Directions: Every entry that follows is to be duplicated exactly.

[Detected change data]
Content starts
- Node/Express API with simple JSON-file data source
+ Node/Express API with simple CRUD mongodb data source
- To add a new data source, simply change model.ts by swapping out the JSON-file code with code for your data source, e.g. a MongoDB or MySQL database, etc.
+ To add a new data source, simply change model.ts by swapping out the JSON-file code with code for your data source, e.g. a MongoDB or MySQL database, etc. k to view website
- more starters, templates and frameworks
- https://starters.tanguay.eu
Content ends
Response area:
- Node/Express API with simple JSON-file data source
+ Node/Express API with simple CRUD mongodb data source
- To add a new data source, simply change model.ts by swapping out the JSON-file code with code for your data source, e.g. a MongoDB or MySQL database, etc.
+ To add a new data source, simply change model.ts by swapping out the JSON-file code with code for your data source, e.g. a MongoDB or MySQL database, etc. k to view website
- more starters, templates and frameworks
- https://starters.tanguay.eu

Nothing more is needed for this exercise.